About 180 displaced people have been granted asylum, Milla added, and often the coronavirus is the least worrying. Hunger strikes, he said. Kids who depended on school meals don’t even get that because schools were closed because of the epidemic, and even more so because of the hurricanes, he said.

Basic needs such as shelter and clean drinking water are the most urgent need for many, UNICEF Representative Mark Honduras Mark Connolly also told CNN.

Full-time mother Mirza Yolany Valdez lost everything during Hurricane Eta. He has since been in primary school with his two sons, aged 3 and 11, in San Pedro Sula.

“I’m just praying that God will give me strength because it’s very sad to go home and I have nothing,” CNN said in a video call.

Her voice cracked and she began to cry. “I couldn’t save anything with the first hurricane, and now with the second, even less so.”

‘Famine is coming’

Violence, insecurity, poverty and lack of opportunities have long motivated people to migrate north, where they hope to find better chances for life. For months, experts have predicted that Covid-19 could create a new wave of migration trying to reach the U.S. border. But the lasting damage caused by Hurricanes Eta and Iota is a reminder that climate change is also a growing driver of migration.

“People don’t know where to go now,” says Leonardo Pineda, director of the local Honduran NGO, Asociación Juventud Siglo Veintiuno (JUSIVE) in San Pedro Sula.

He told CNN he had heard many young people about the migration.

“There’s no job, so what are people going to work on? They’re looking for exactly something that would help them grow, and it’s hard in Honduras,” Pineda said.

Ambulances are on a flooded road in a boat after Hurricane Iota passed in La Lima, Honduras on Wednesday, November 18, 2020.

During the interview, torrential downpours were visible and audible in the background – the rains that make recovery efforts even more difficult.

Steve McAndrew, the regional director of the Red Cross for Americans, called the extent and breadth of the damage caused by the hurricane “really overwhelming” for CNN.

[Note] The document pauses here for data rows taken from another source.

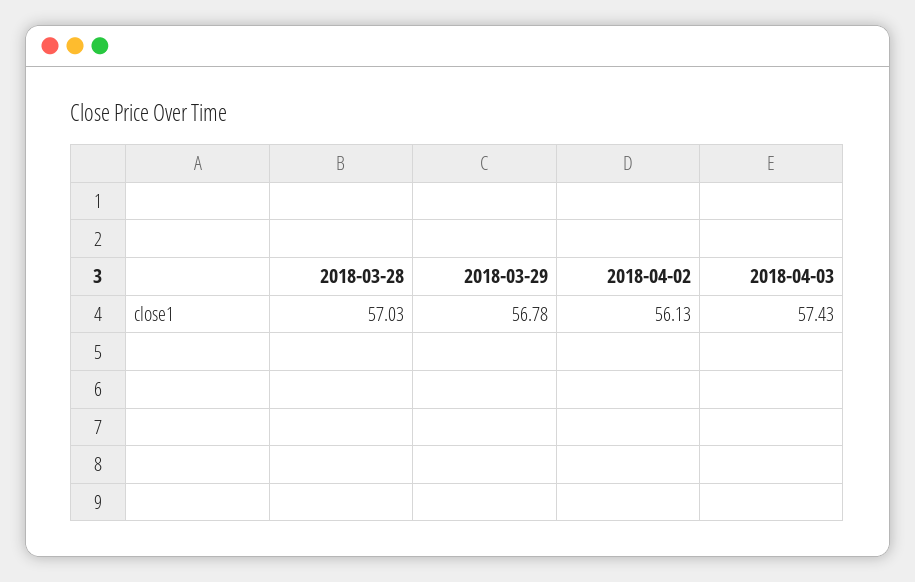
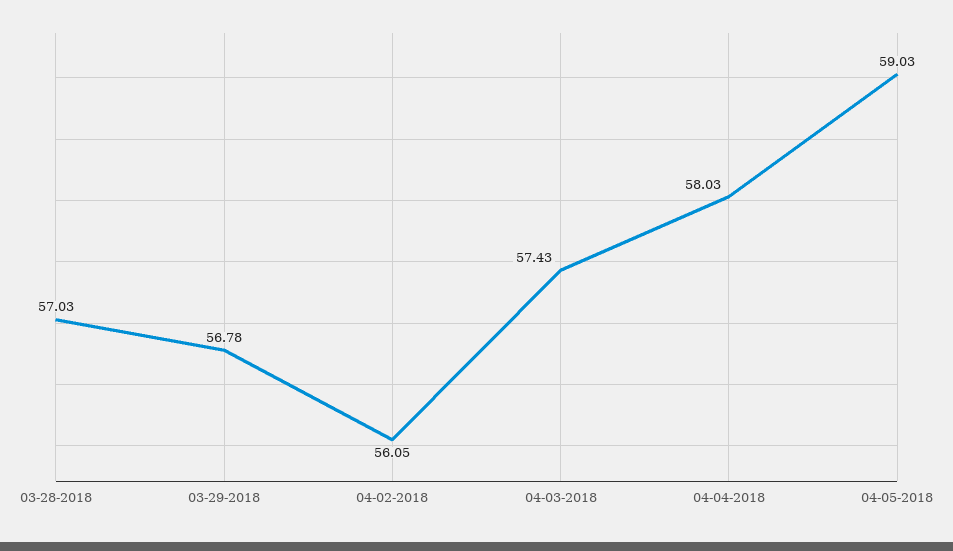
2018-04-02: 56.13 -> 56.05
04-04-2018: none -> 58.03
04-05-2018: none -> 59.03

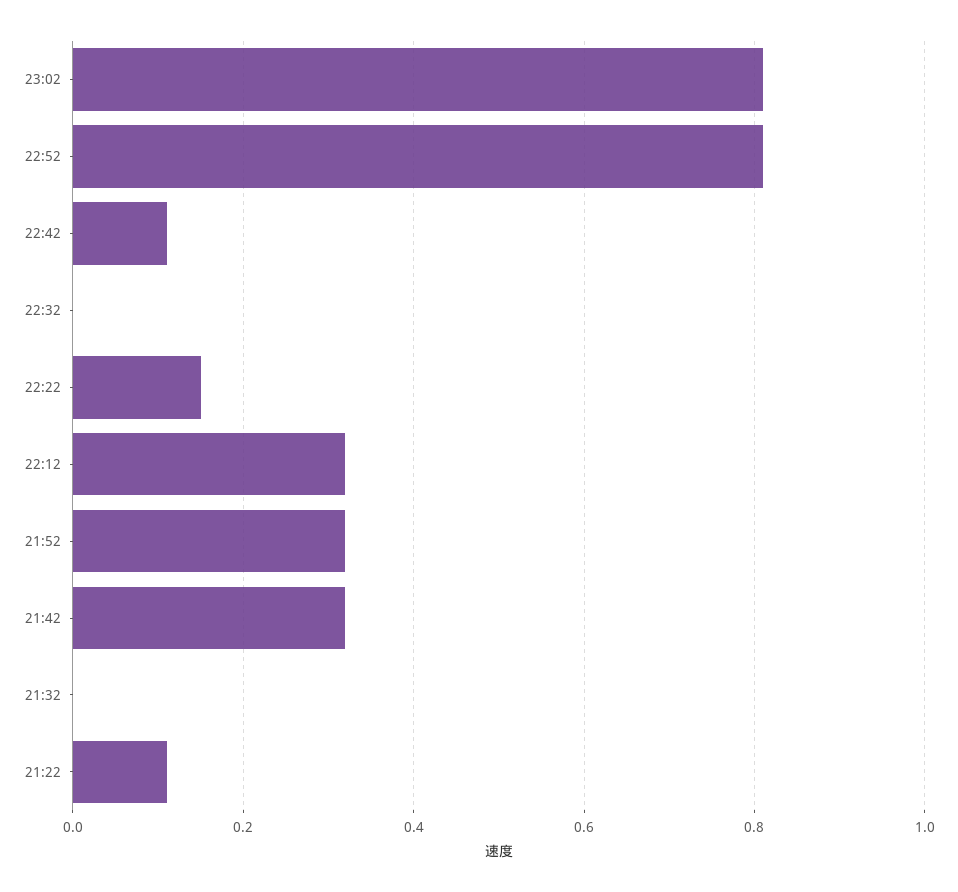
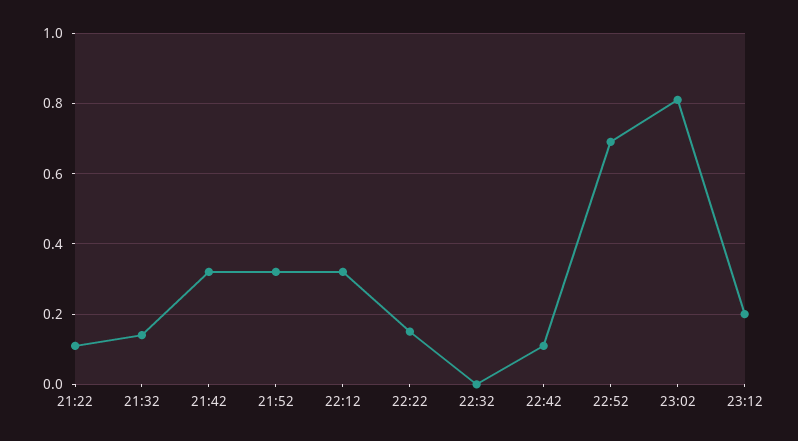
22:52: 0.8 -> 0.7
21:32: 0 -> 0.15
23:12: none -> 0.2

“We know from history, from Hurricane Mitch and other major disasters like this, that it only increases people’s despair to look for better opportunities elsewhere,” he said, referring to the 1998 storm that was so deadly that it was the U.S. became the basis of its special immigration status. for the people of Honduras and Nicaragua.

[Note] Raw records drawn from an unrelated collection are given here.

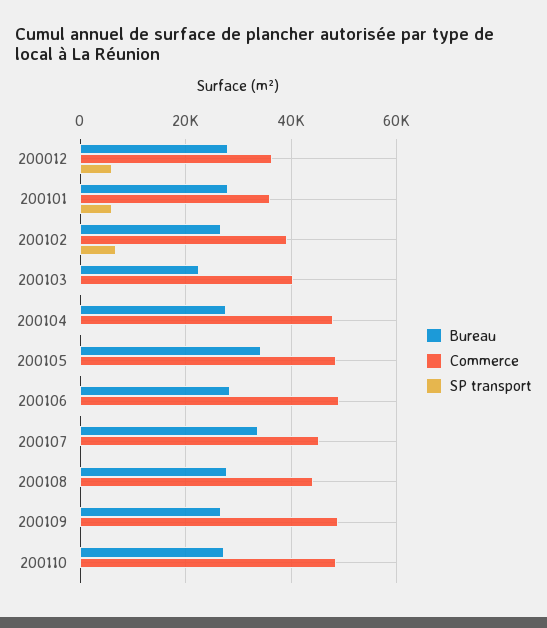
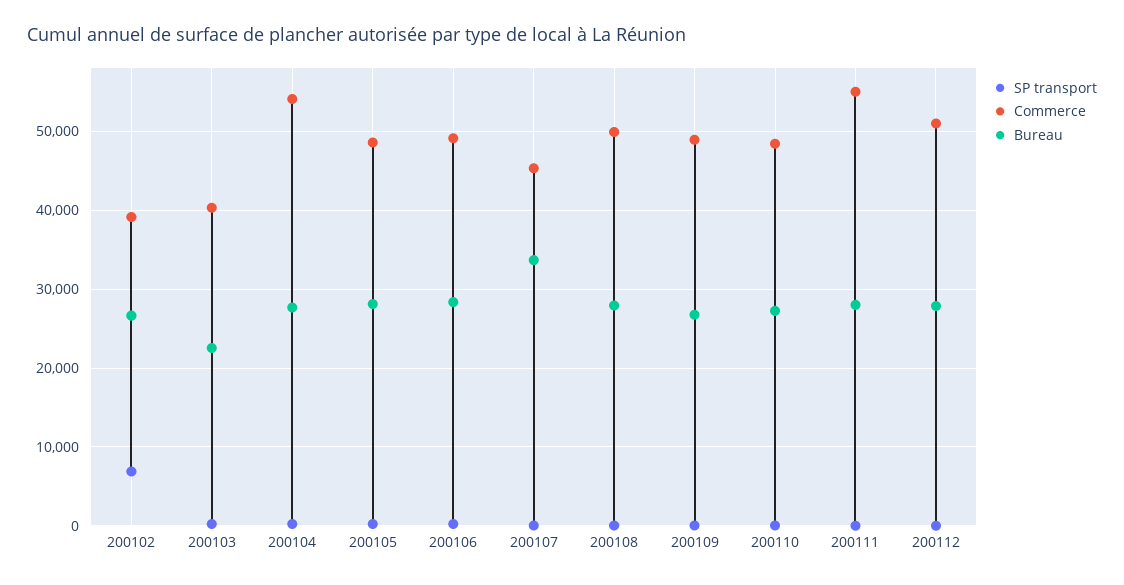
Bureau, 200012: 28000 -> none
Commerce, 200012: 36000 -> none
SP transport, 200012: 6000 -> none
Bureau, 200101: 28000 -> none
Commerce, 200101: 36000 -> none
SP transport, 200101: 6000 -> none
Commerce, 200104: 48000 -> 54000
Bureau, 200105: 34000 -> 28000
Commerce, 200108: 44000 -> 50000
SP transport, 200111: none -> 0
Commerce, 200111: none -> 55000
Bureau, 200111: none -> 28000
SP transport, 200112: none -> 0
Commerce, 200112: none -> 51000
Bureau, 200112: none -> 28000

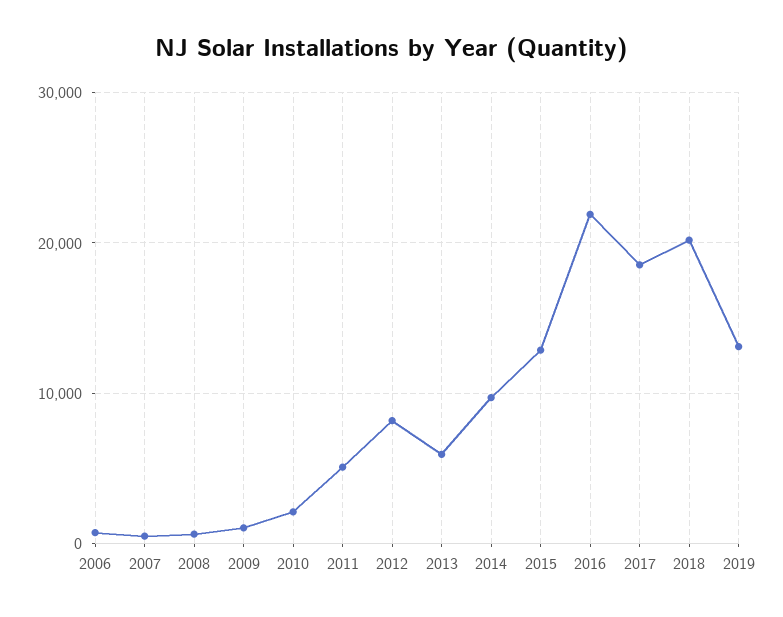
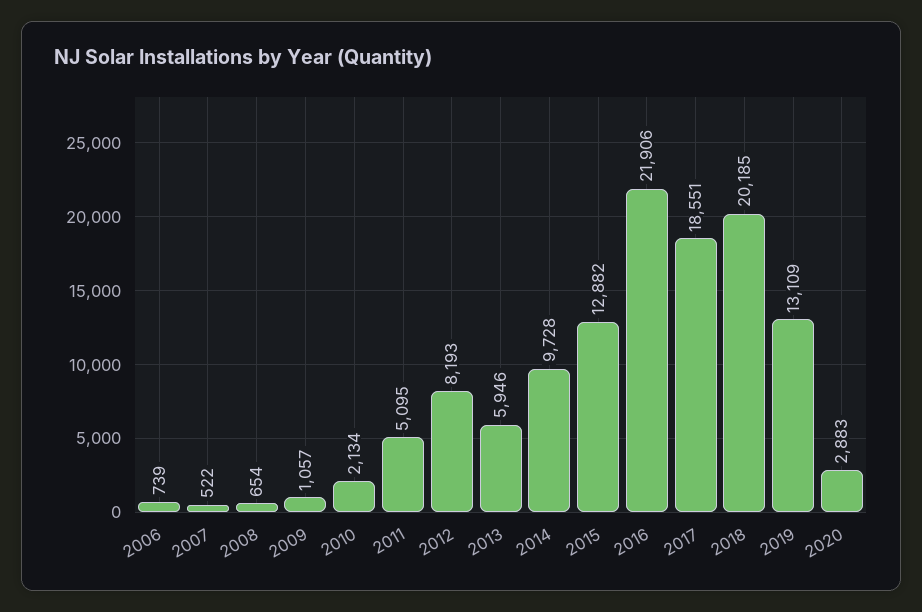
2020: none -> 2883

“It can definitely increase all the pressures that cause people to move.”

At last week’s meeting, Alejandro Giammattei and Honduran President Juan Orlando Hernández, the Guatemalan president, called on the world’s richest nations, which are directly contributing to climate change, to provide financial assistance to help their countries recover from hurricanes. And that would help reduce large migratory flows to the north, Giammattei said.

“Whenever a natural disaster occurs as a result of climate change, we get into debt,” Giammattei added. “It has brought a vicious circle where we become indebted, reconstructed, destroyed, indebted, rebuilt and destroyed again.”

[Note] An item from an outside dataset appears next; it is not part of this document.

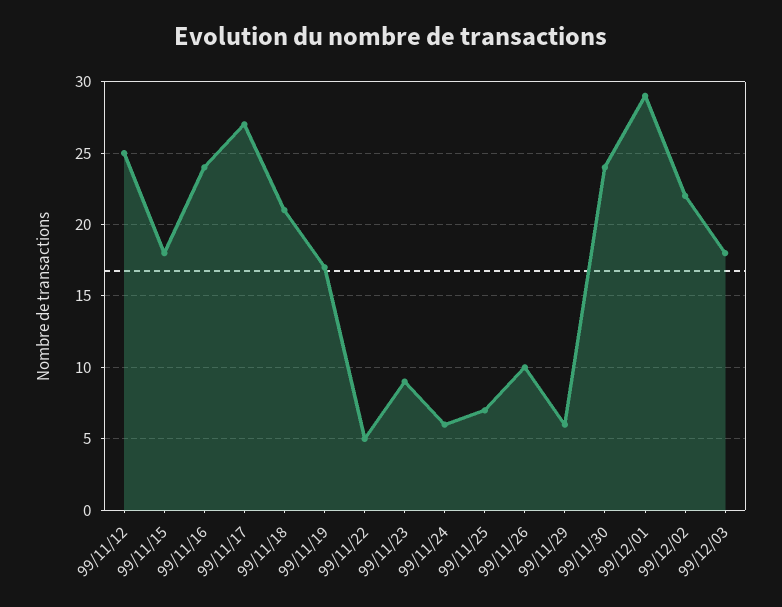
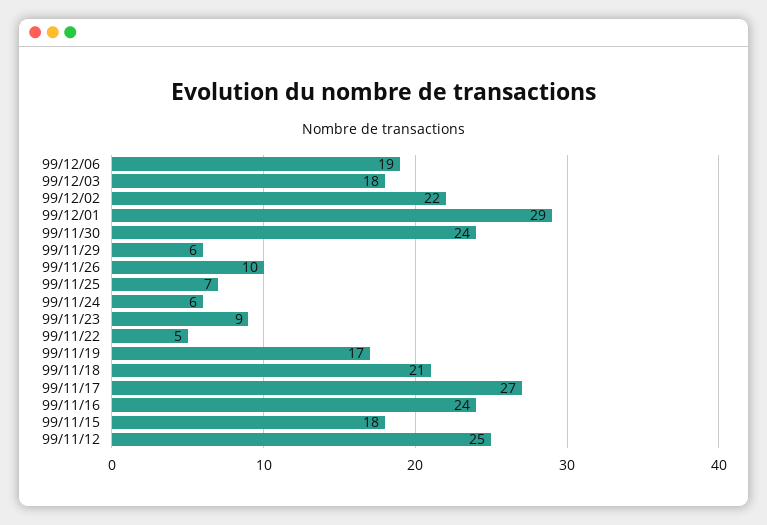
99/12/06: none -> 19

“Central America and Honduras are among the regions most affected by climate change in the world,” said Hernurez, president of Honduras.

Dr. Milla has no doubt that storms will trigger new waves of migration – the only chance for some to survive the “apocalyptic” devastation on earth, he says.

“Famine is coming,” she told CNN. “So much famine is coming because the last harvest is lost, there is no capacity to store anything, prices have already skyrocketed.”

“I don’t want to think about what’s going on in the minds of those who lost everything,” Milla added. – Prepare for the waves.